Elle a critiqué la manifestation Alger Capitale de la Culture Arabe 2007 qui n’a pas consacré une partie de son important budget au soutien du prix Malek Haddad pour le roman algérien. A noter que Kamel Karour et Abir Cherazad ont reçu le prix Malek Haddad du roman écrit en arabe.
Ahlem Mesteghanemi a fait part, à la Bibliothèque nationale, de son avis sur le nationalisme au temps des conflits, précisant que le prix « ne dépend pas de moi uniquement…nous devons nous honorer, nous devons transformer la réussite en acte collectif ». Elle a reconnu que maintenir le prix Malek Haddad pendant 8 ans tient du « miracle », rappelant à l’assistance la dure réalité économique et sociale que rencontre le citoyen algérien par apport à son homologue tunisien, marocain, égyptien ou libanais.

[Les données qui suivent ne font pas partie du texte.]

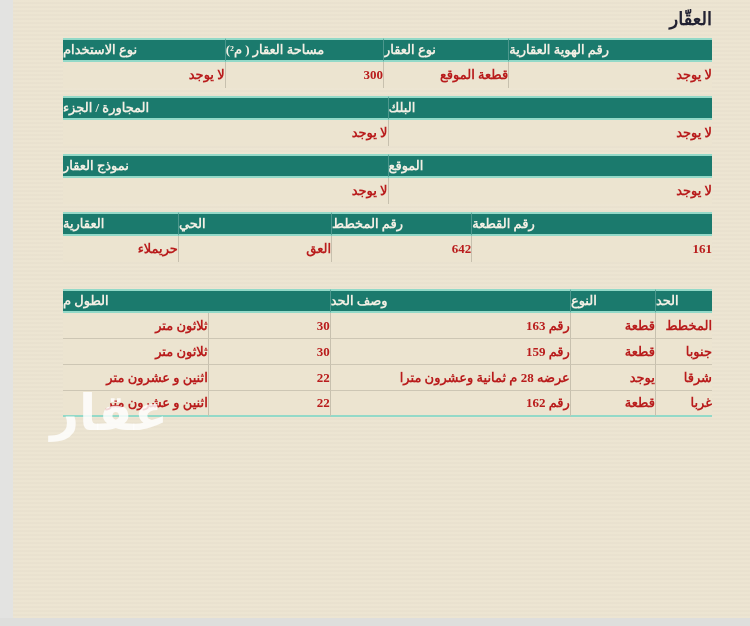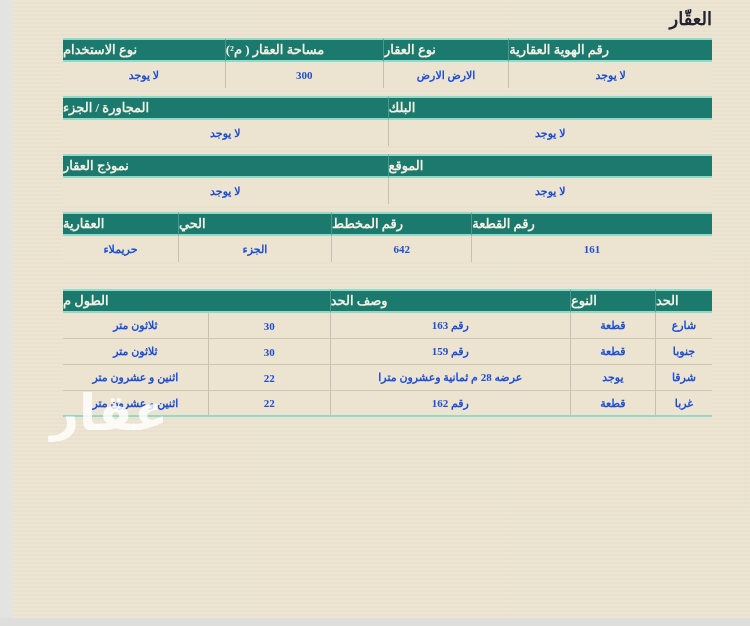--- a/index.html
+++ b/index.html
@@ -41,9 +41,9 @@
   .sec th:last-child { border-left:none; }
   .sec td {
     background:#ece4d0;
-    color:#1d4ed8;
-    font-size:11px; font-weight:bold;
-    height:26px; text-align:center; vertical-align:middle;
+    color:#b91c1c;
+    font-size:13px; font-weight:bold;
+    height:26px; vertical-align:middle;
     border-left:1px solid #c7c0ae;
     white-space:nowrap; overflow:hidden;
   }

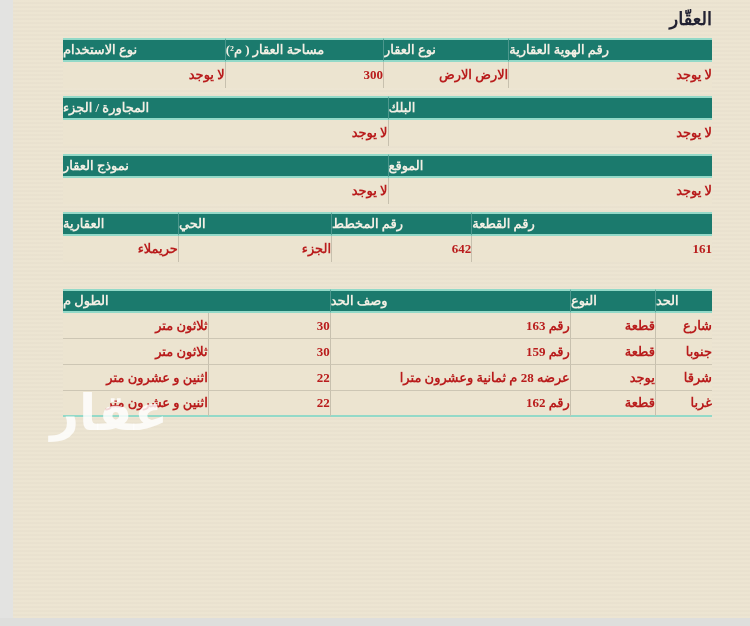--- a/index.html
+++ b/index.html
@@ -95,7 +95,7 @@
   </tr>
   <tr>
     <td>لا يوجد</td>
-    <td>الارض الارض</td>
+    <td>قطعة الموقع</td>
     <td>300</td>
     <td>لا يوجد</td>
   </tr>

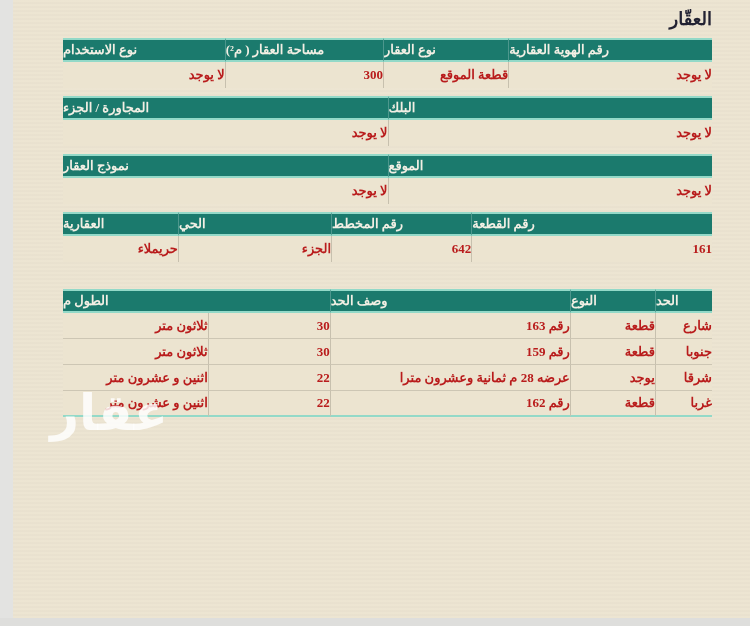--- a/index.html
+++ b/index.html
@@ -153,7 +153,7 @@
   <tr>
     <td>161</td>
     <td>642</td>
-    <td>الجزء</td>
+    <td>العق</td>
     <td>حريملاء</td>
   </tr>
 </tbody>

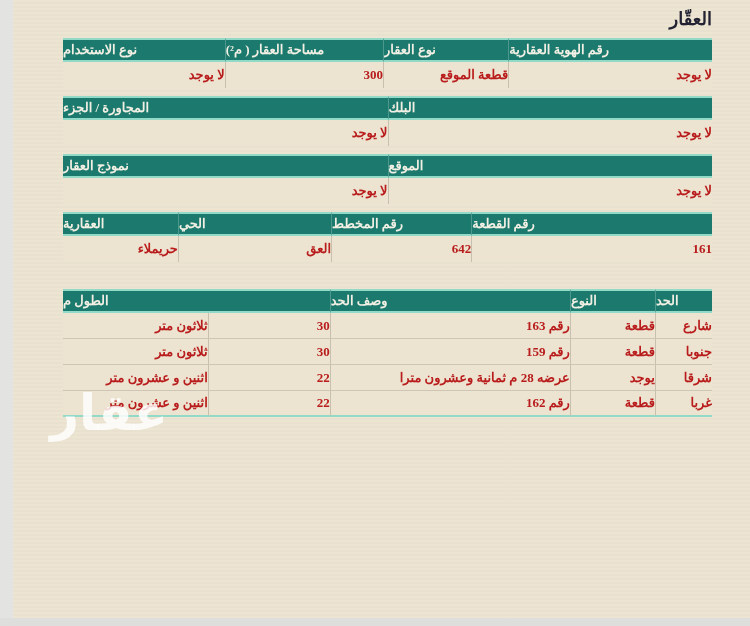--- a/index.html
+++ b/index.html
@@ -175,7 +175,7 @@
     <th colspan="2">الطول م</th>
   </tr>
   <tr class="v-mid">
-    <td>شارع</td>
+    <td>المخطط</td>
     <td>قطعة</td>
     <td>رقم 163</td>
     <td>30</td>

Elle a étonné tout le monde en annonçant que le prix Malek Haddad change de pays, elle préfère un autre pays arabe « plus accueillant » dans la lignée de la tradition littéraire chère à Ahlem depuis 8 ans. Elle précise que le véritable hommage à n’importe quel créateur commence par demander des comptes « à ceux qui ont volé nos rêves et notre argent ».